Robert Higgins, MD
In the United States, more than 100,000 people are currently on transplant waiting lists for organs, including more than 4,700 people in Illinois. But each year — because of the scarcity of donor organs — less than half of those who need transplants will get them.
“The number of donors simply isn’t keeping pace with the growing need for organs,” says Robert Higgins, MD, chairperson of cardiovascular-thoracic surgery at Rush University Medical Center, who has taken a special interest in organ distribution throughout his career. He is immediate past president of the board of directors of United Network for Organ Sharing (UNOS), which generates and maintains the transplant waiting list, and he is currently a physician liaison on the UNOS Foundation board, which is looking at ways to increase organ donation. He previously sat on the Secretary of Health and Human Services Advisory Committee on Transplantation, which addresses transplant-related issues and concerns at the national level.
In this post, Higgins discusses the state of organ donation today, and what efforts are under way to address the increasing need for donor organs in the United States.
How are organs distributed — who gets them and why?
It’s a very complicated sequence of matching need with the availability of organs. If you have a diagnosis of end-stage heart, liver, kidney or lung failure, as determined by a physician, you are entered onto a recipient list that has certain predefined criteria. Local organ procurement agencies, such as the Gift of Hope in Chicago, help manage the organ donor lists at the local and regional levels. When an organ becomes available, they contact UNOS, which generates and maintains the national transplant waiting list. UNOS then generates a list of potential recipients — the people who are the right blood type, height and weight, and who have been waiting the longest or who are the sickest. The local agency then notifies the physician that the patient is being offered an organ.
Do famous or wealthy people have a better chance of getting an organ?
There is no favoritism in the system as it stands now. These listing criteria and practices and supervision of the process have evolved over the last 27-plus years.
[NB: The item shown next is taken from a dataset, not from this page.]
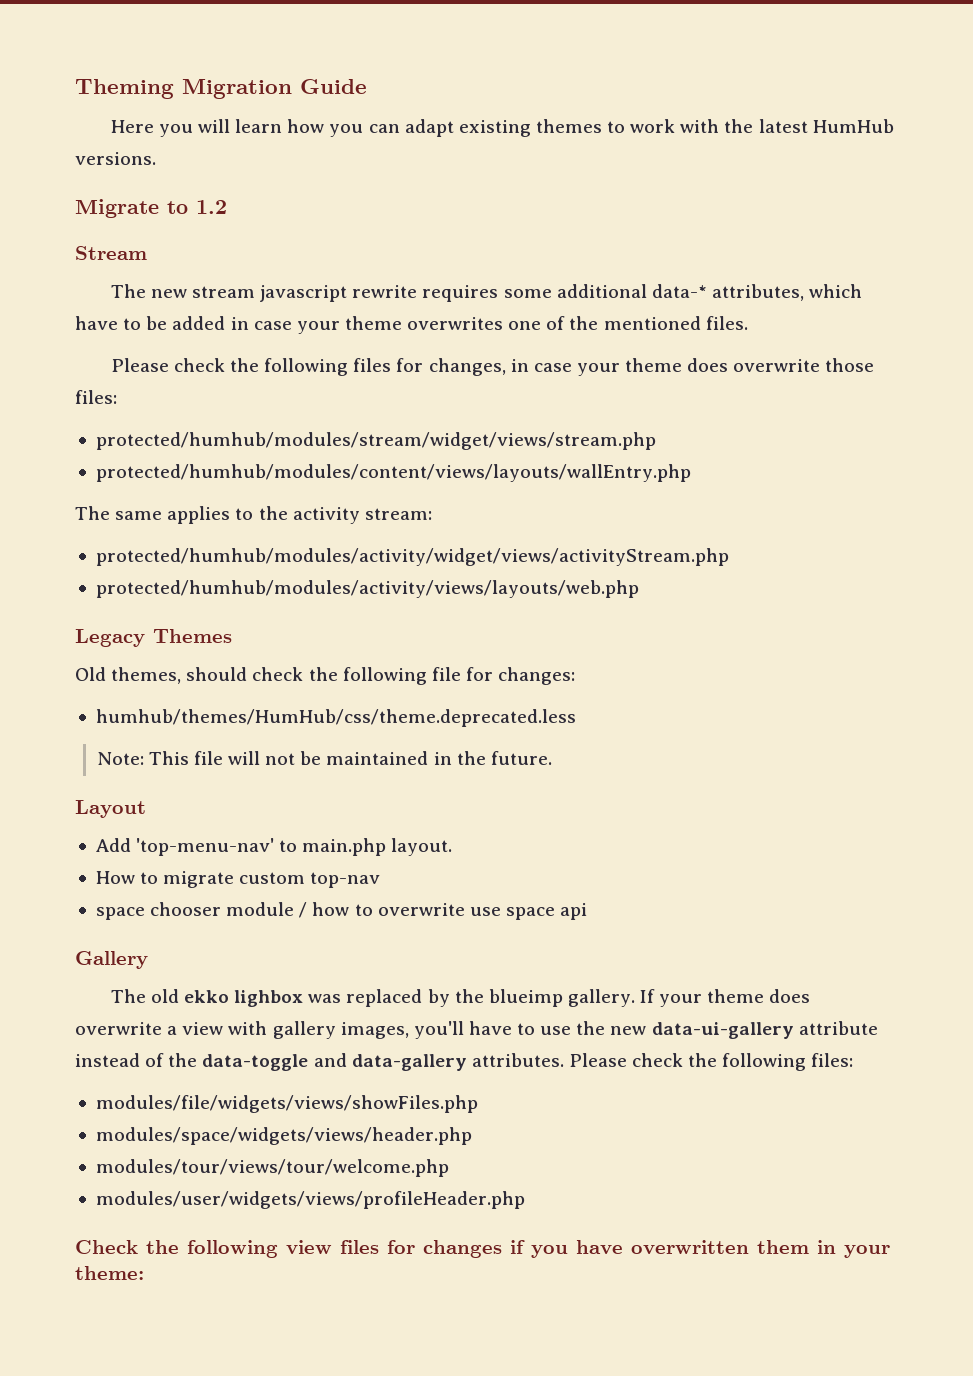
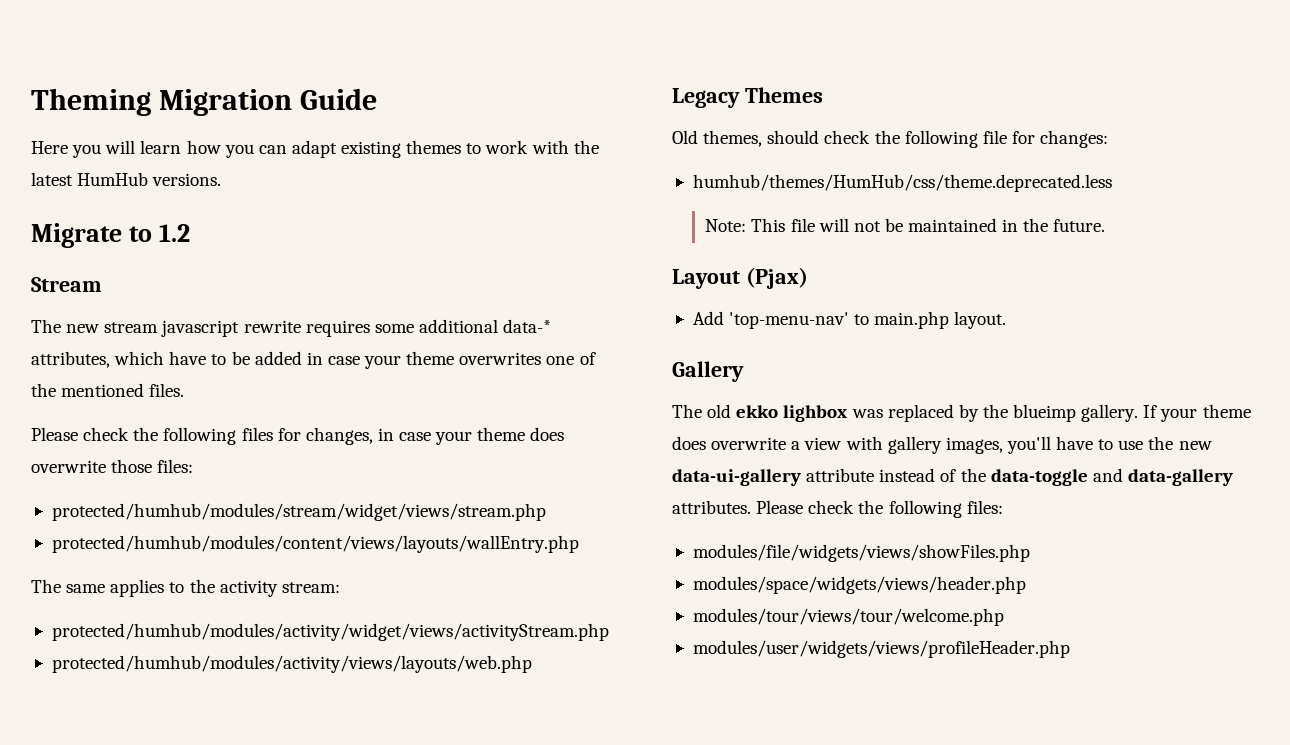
(146, 809) none -> [745,267,808,289] (Pjax)
[95,871,381,888] [95,902,588,920] // How to migrate custom top-nav // space chooser module / how to overwrite use space api -> (1007, 320) none
[75,1240,890,1258] [75,1266,144,1280] // Check the following view files for changes if you have overwritten them in your theme: -> (1070, 649) none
So everybody has an equal shot at getting an organ once they get on the UNOS list. Some medical issues do come into play — for instance, heart or liver failure patients who are expected to die within 30 days get priority over people who have chronic stable heart failure or liver disease. But there isn’t any way to jump the list except by the criteria of how sick you are, what your blood type is and how rare it is, and special medical circumstances.
Do lifestyle factors influence who gets organs?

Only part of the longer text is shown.